I saw and felt all this, overwhelmed as the chemistry of life worked its magic on the team, compounding the good, while embracing that competition can actually be healthy.
And simultaneously, like a spectacular bittersweet cocktail, I also felt scared.
I keep telling everyone that we are not a family – that’s dangerous. You can’t fire a family member, you can’t abandon your family.
I keep saying we are more of a sports team, in this to win together.
But every good team I have played on has felt more like brothers and sisters than just teammates, so what do I really know?
I can’t help but feel the same way for the team that’s growing here, and that fills me with so much joy. Maybe that’s a little dangerous, but it’s friggin’ beautiful too.
And maybe, like Sanjay, I’m also fighting my own war between my emotions, expectations and reality.
Maybe we all are.
*****
All that familial team building has also led to our engines humming.
There’s a momentum and intensity wrapped around the pressure that’s building, and we’ve had quite a quarter.
The science team is especially purring. Recent breakthroughs have resulted in a 7x increase in the rate of our patented process. I don’t think we’ll realise the 7x gains just yet, but it’s pretty exciting as we inch closer and closer to this being financially even more sensible.
We replicated our recyclability study, and it’s still a little hard to believe. Basically, our proprietary material, VerdiFLX can be recycled ten times without any change in mechanical properties. It seemed too good to be true the first time we did it, but then it just replicated, so it’s all a little nuts.
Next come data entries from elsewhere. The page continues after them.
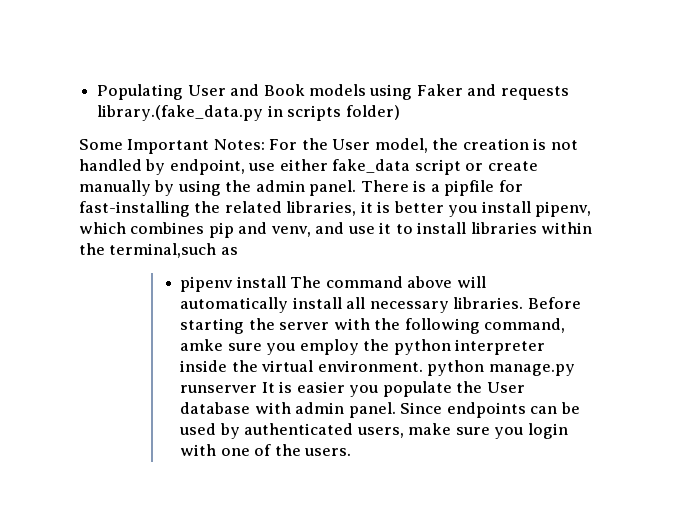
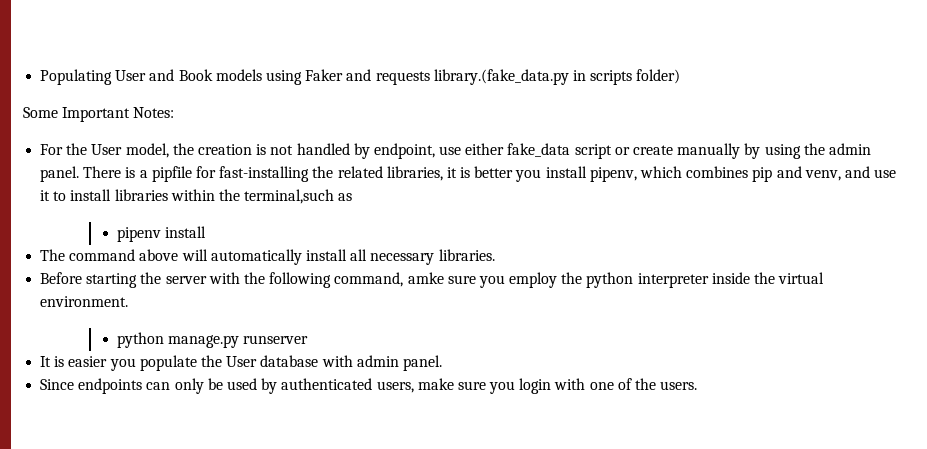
- Some Important Notes: For the User model, the creation is not handled by endpoint, use either fake_data script or create manually by using the admin panel.
+ Some Important Notes:
+ For the User model, the creation is not handled by endpoint, use either fake_data script or create manually by using the admin panel.
- pipenv install The command above will automatically install all necessary libraries. Before starting the server with the following command, amke sure you employ the python interpreter inside the virtual environment. python manage.py runserver It is easier you populate the User database with admin panel. Since endpoints can be used by authenticated users, make sure you login with one of the users.
+ pipenv install
+ The command above will automatically install all necessary libraries.
+ Before starting the server with the following command, amke sure you employ the python interpreter inside the virtual environment.
+ python manage.py runserver
+ It is easier you populate the User database with admin panel.
+ Since endpoints can only be used by authenticated users, make sure you login with one of the users.

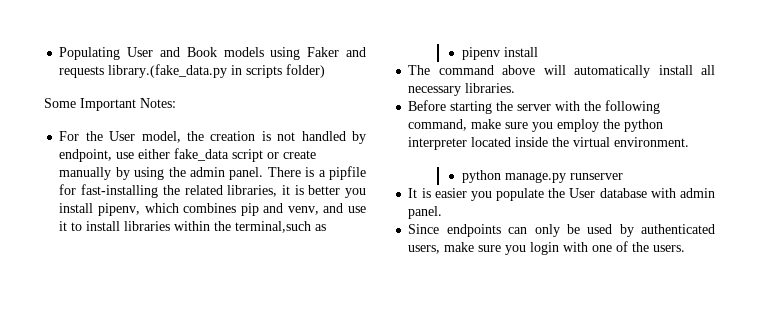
- Before starting the server with the following command, amke sure you employ the python interpreter inside the virtual environment.
+ Before starting the server with the following command, make sure you employ the python interpreter located inside the virtual environment.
Our technology also works on post-consumer, torn, rejected, soiled mixed textiles, where it can cleanly extract the polyester out of them trashy rags.
So yes, we are hopping onto that textile-innovation bandwagon a little. It might seem like a distraction, but we are not really building anything new for this – in fact, the pilot plant we are building will be able to handle this at a decent scale.
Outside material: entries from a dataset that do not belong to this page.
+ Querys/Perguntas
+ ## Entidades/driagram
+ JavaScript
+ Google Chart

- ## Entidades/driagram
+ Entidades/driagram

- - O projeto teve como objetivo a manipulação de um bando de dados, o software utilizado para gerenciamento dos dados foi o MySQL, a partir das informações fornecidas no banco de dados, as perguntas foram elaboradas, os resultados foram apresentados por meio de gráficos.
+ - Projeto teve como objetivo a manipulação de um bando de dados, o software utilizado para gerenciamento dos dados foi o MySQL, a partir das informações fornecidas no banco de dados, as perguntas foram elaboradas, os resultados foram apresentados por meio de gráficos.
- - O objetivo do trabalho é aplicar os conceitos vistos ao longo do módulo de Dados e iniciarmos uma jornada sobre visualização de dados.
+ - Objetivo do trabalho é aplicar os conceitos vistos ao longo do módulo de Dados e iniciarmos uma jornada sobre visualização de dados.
We’ve also found a cost-effective way to purify the terephthalic acid we extract from multi-layered plastic, and it’s scalable – we think so, at least. But before we get carried away, we still need to uhh, prove that out.
So yes, many of our fingers are currently crossed.
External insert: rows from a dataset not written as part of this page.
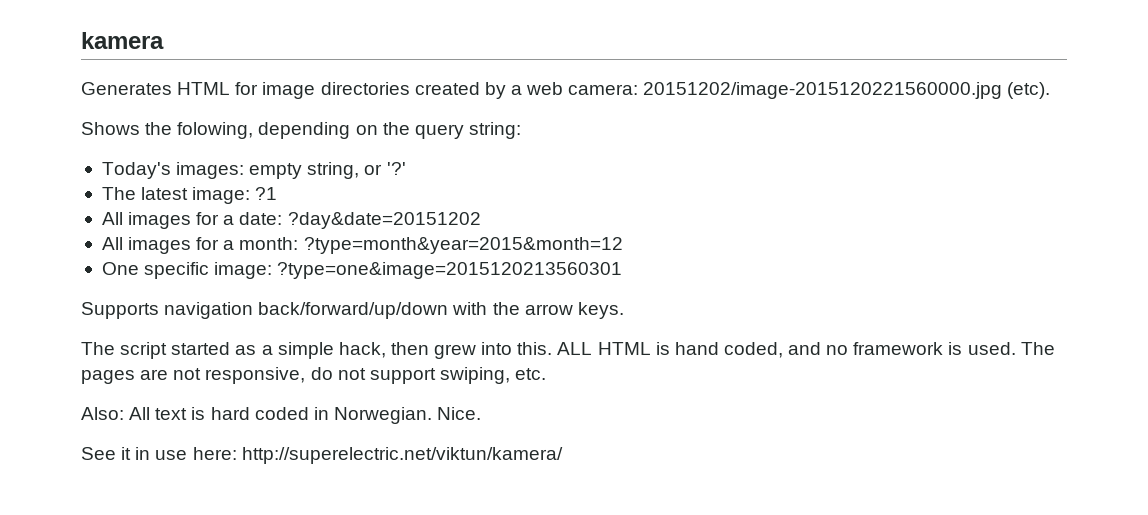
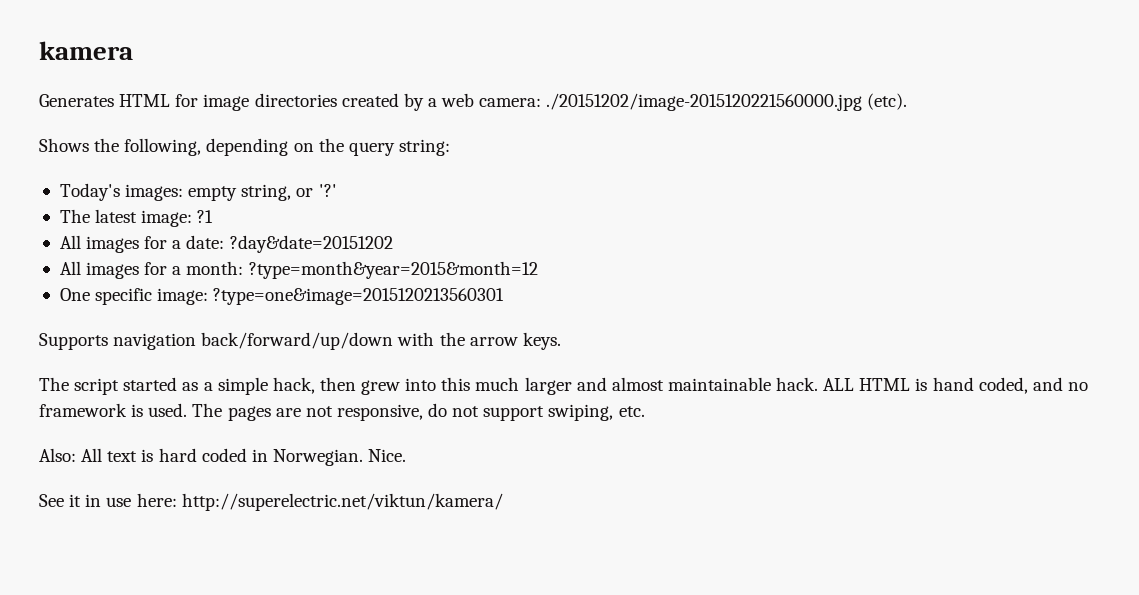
- Generates HTML for image directories created by a web camera: 20151202/image-2015120221560000.jpg (etc).
+ Generates HTML for image directories created by a web camera: ./20151202/image-2015120221560000.jpg (etc).
- Shows the folowing, depending on the query string:
+ Shows the following, depending on the query string:
- The script started as a simple hack, then grew into this.
+ The script started as a simple hack, then grew into this much larger and almost maintainable hack.

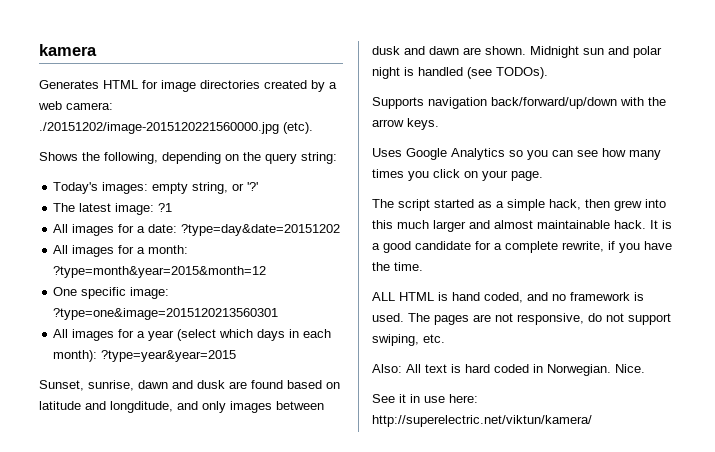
- All images for a date: ?day&date=20151202
+ All images for a date: ?type=day&date=20151202
+ All images for a year (select which days in each month): ?type=year&year=2015
+ Sunset, sunrise, dawn and dusk are found based on latitude and longditude, and only images between dusk and dawn are shown. Midnight sun and polar night is handled (see TODOs).
+ Uses Google Analytics so you can see how many times you click on your page.
- The script started as a simple hack, then grew into this much larger and almost maintainable hack. ALL HTML is hand coded, and no framework is used.
+ The script started as a simple hack, then grew into this much larger and almost maintainable hack. It is a good candidate for a complete rewrite, if you have the time.
+ ALL HTML is hand coded, and no framework is used.

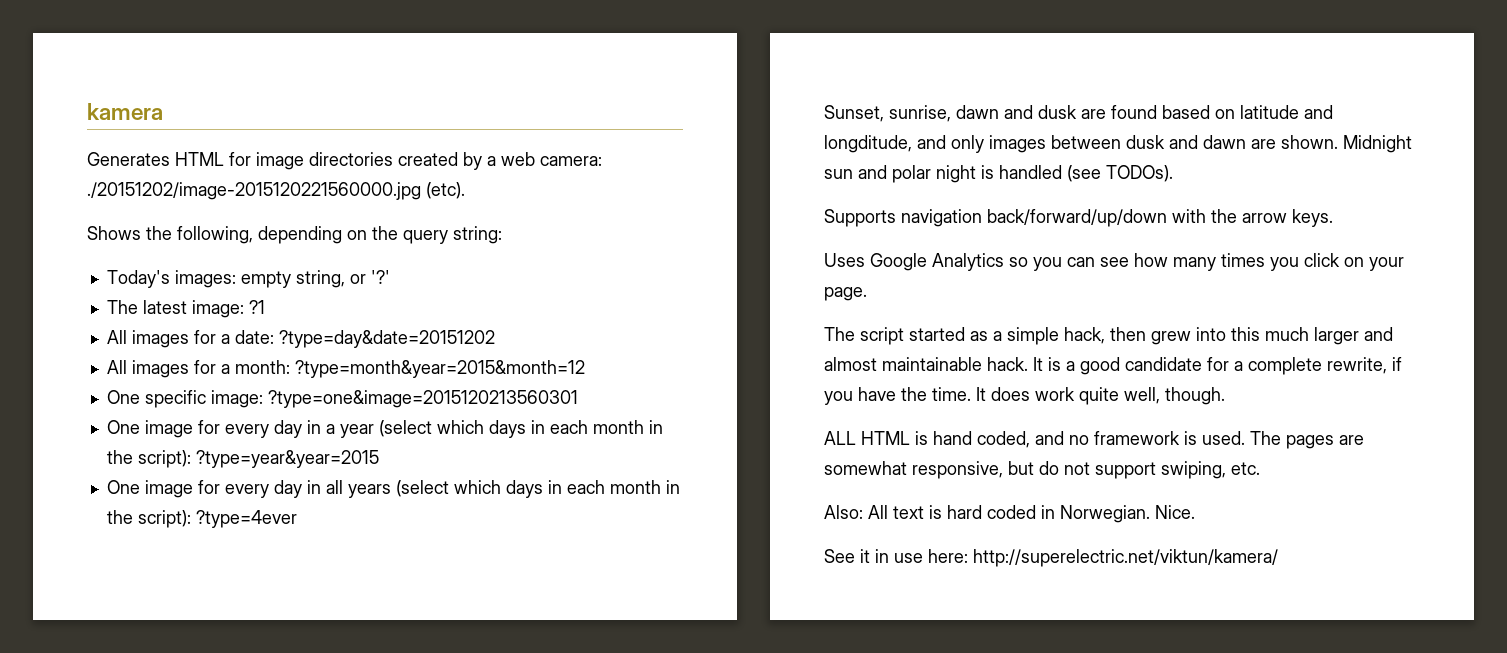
- All images for a year (select which days in each month): ?type=year&year=2015
+ One image for every day in a year (select which days in each month in the script): ?type=year&year=2015
+ One image for every day in all years (select which days in each month in the script): ?type=4ever
+ It does work quite well, though.
- The pages are not responsive, do not support swiping, etc.
+ The pages are somewhat responsive, but do not support swiping, etc.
All this also means we might have a couple of patents in the pipe, which should signal to potential investors that we are not just a bunch of singing and dancing “impact” hippies – we are impact hippies with patent (s), without the need for ‘shrooms.
While that engine roars, our now-fabled pilot plant is taking its own sweet sputtering time. All the machines have been ordered, but they don’t seem to be arriving.
There’s progress but it’s slower than we would like. So slow that I am now practising the age-old tradition of Buddhist meditation as a coping mechanism to prevent the Anger emotion in my Inside-Out brain from exploding.
On the business side of things, we ended the financial year with a little more revenue than last year, but that’s not saying much. I’m still holding on to the excuse that we didn’t spend any money on advertising. It’s true, we didn’t.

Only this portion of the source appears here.